Anyway, I'm hoping that one of you would be so kind as to be my beta for these last two chapters (which I may have to extend, but with my current ending, I can do it in two). There are a few other things which are sticking for me and I don't know if it was bad writing, bad communication, or plot threads that would be tied up later.

Chapter 17 has some phrases italics where Harry is remembering things Snape said and I genuinely have no idea if they are in Invictus/NoG or they were things I meant into the sex scene yesterday, but never did. I'm reading through Invictus to try to better capture Snape's mind because I honestly can't remember how dark he was at this point. I have an idea where current me wants him to be, but I want to be true to him as much as possible. I haven't been in his head in over a decade.

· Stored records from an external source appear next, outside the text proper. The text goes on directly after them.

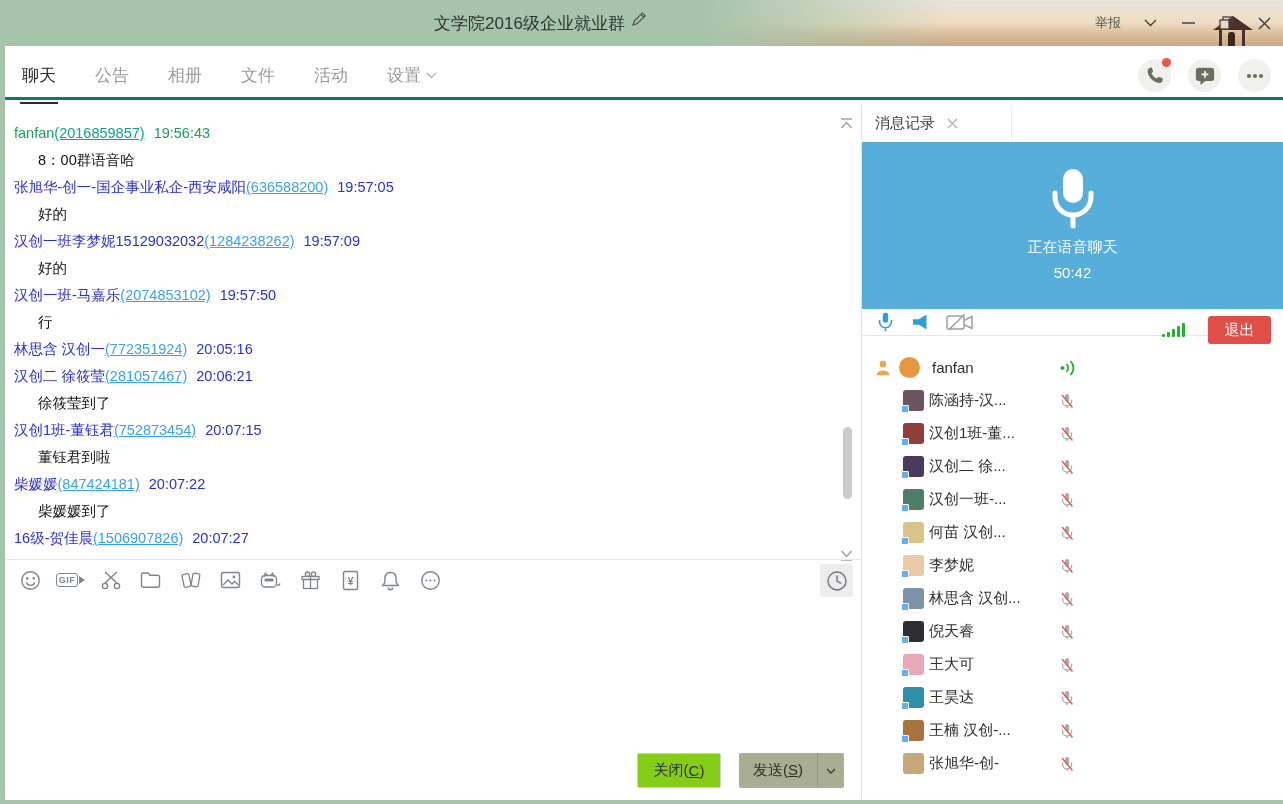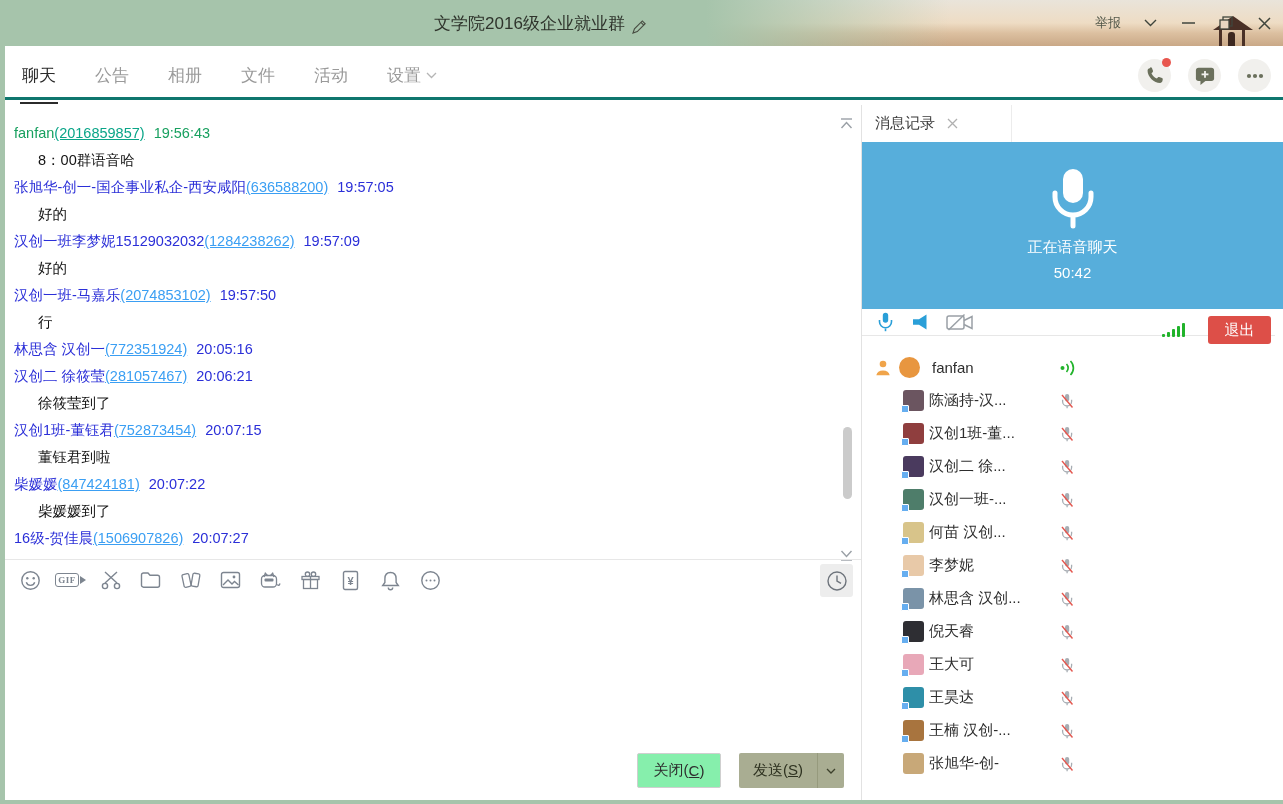--- a/index.html
+++ b/index.html
@@ -17,7 +17,7 @@
       linear-gradient(180deg, #e9e4da 0%, #eedcc4 50%, #dcc0a0 72%, #c9a887 100%);
   }
   .titlebar-title { position:absolute; left:540px; top:12px; transform:translateX(-50%);
-    display:flex; align-items:flex-end; gap:6px; font-size:17px; color:#2f342c; white-space:nowrap; }
+    display:flex; align-items:flex-start; gap:6px; font-size:17px; color:#2f342c; white-space:nowrap; }
   .hut { position:absolute; right:28px; bottom:0; width:44px; height:30px; }
   .hut .roof { position:absolute; left:2px; top:0; width:0; height:0;
     border-left:20px solid transparent; border-right:20px solid transparent; border-bottom:14px solid #4a3026; }

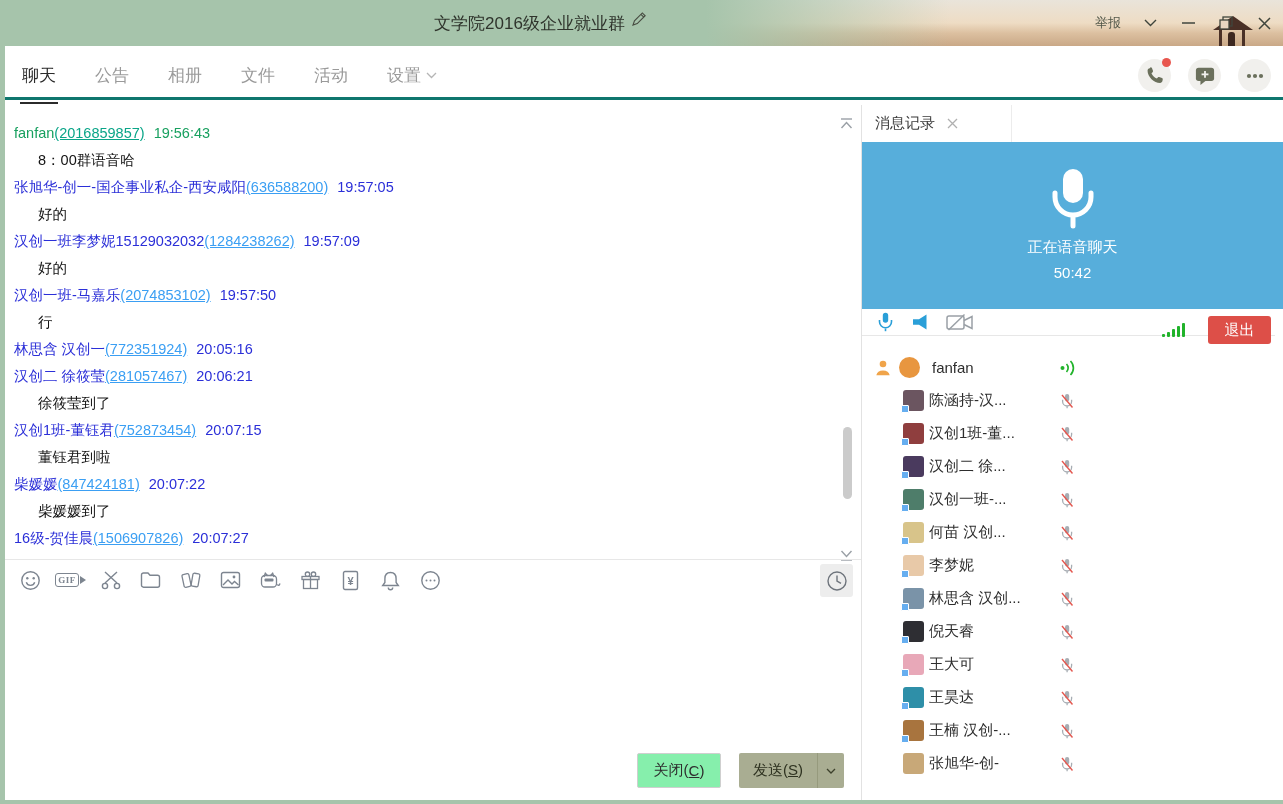--- a/index.html
+++ b/index.html
@@ -61,7 +61,7 @@
   .tool-row { position:absolute; left:0; top:0; right:0; height:40px; display:flex; align-items:center; gap:15px; padding-left:13px; }
   .tool-ic { width:25px; height:24px; display:flex; align-items:center; justify-content:center; cursor:pointer; }
   .gif-box { display:flex; align-items:center; gap:1px; cursor:pointer; }
-  .gif-box .gif-txt { font-size:9px; font-weight:bold; color:#7d8590; border:1.4px solid #7d8590; border-radius:3px; padding:1px 2px; letter-spacing:0.5px;font-family:Liberation Serif, serif; }
+  .gif-box .gif-txt { font-size:9px; font-weight:bold; color:#7d8590; border:1.4px solid #7d8590; border-radius:3px; padding:1px 2px; letter-spacing:0.5px; }
   .gif-cam { width:0; height:0; border-left:6px solid #7d8590; border-top:4px solid transparent; border-bottom:4px solid transparent; }
   .history-btn { position:absolute; right:8px; top:4px; width:33px; height:33px; background:#ededed; border-radius:3px; display:flex; align-items:center; justify-content:center; cursor:pointer; }
   .input-area { position:absolute; left:0; top:40px; right:0; bottom:52px; cursor:text; }

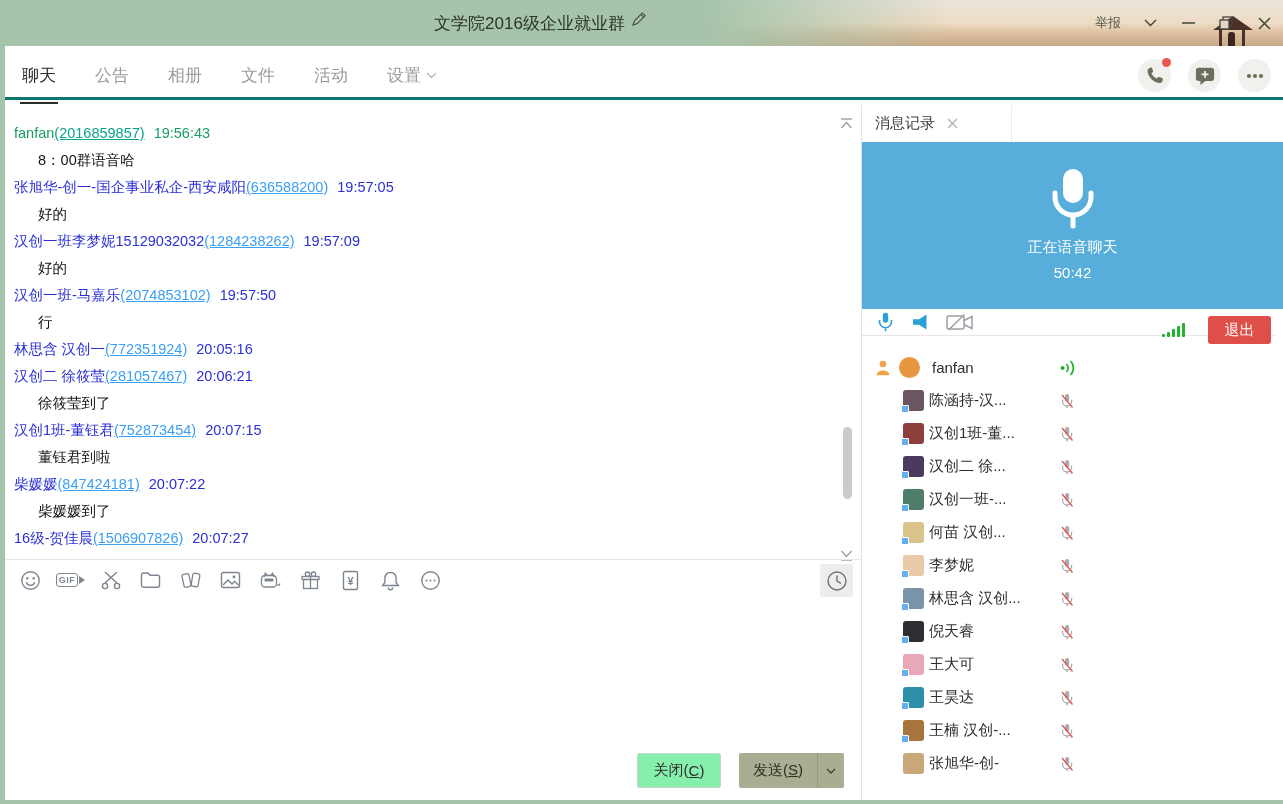--- a/index.html
+++ b/index.html
@@ -66,7 +66,7 @@
   .history-btn { position:absolute; right:8px; top:4px; width:33px; height:33px; background:#ededed; border-radius:3px; display:flex; align-items:center; justify-content:center; cursor:pointer; }
   .input-area { position:absolute; left:0; top:40px; right:0; bottom:52px; cursor:text; }
   .btn-row { position:absolute; right:17px; bottom:12px; display:flex; gap:18px; }
-  .btn-close { width:84px; height:35px; background:#86efac; border:1px solid #cfcfcf; border-radius:2px; font-size:15px; color:#2e2e2e; display:flex; align-items:center; justify-content:center; cursor:pointer; }
+  .btn-close { width:84px; height:35px; background:#84cc16; border:1px solid #cfcfcf; border-radius:2px; font-size:15px; color:#2e2e2e; display:flex; align-items:center; justify-content:center; cursor:pointer; }
   .btn-send { width:105px; height:35px; background:#a9ad92; border-radius:2px; display:flex; align-items:center; cursor:pointer; }
   .btn-send .send-main { flex:1; text-align:center; font-size:15px; color:#2e3220; }
   .btn-send .send-arrow { width:27px; height:35px; border-left:1px solid #969a7d; display:flex; align-items:center; justify-content:center; }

Sorry this is not the story as it was meant to be. I'm going to do it the best I can.

I'd love some help making sure that the story is tighter and that things written in these later chapters don't contradict things that are written earlier. I'm re-reading through Invictus as I upload it to ao3, but my memory isn't what it was since this is no longer my special interest.

Thank you all for your patience and understanding!!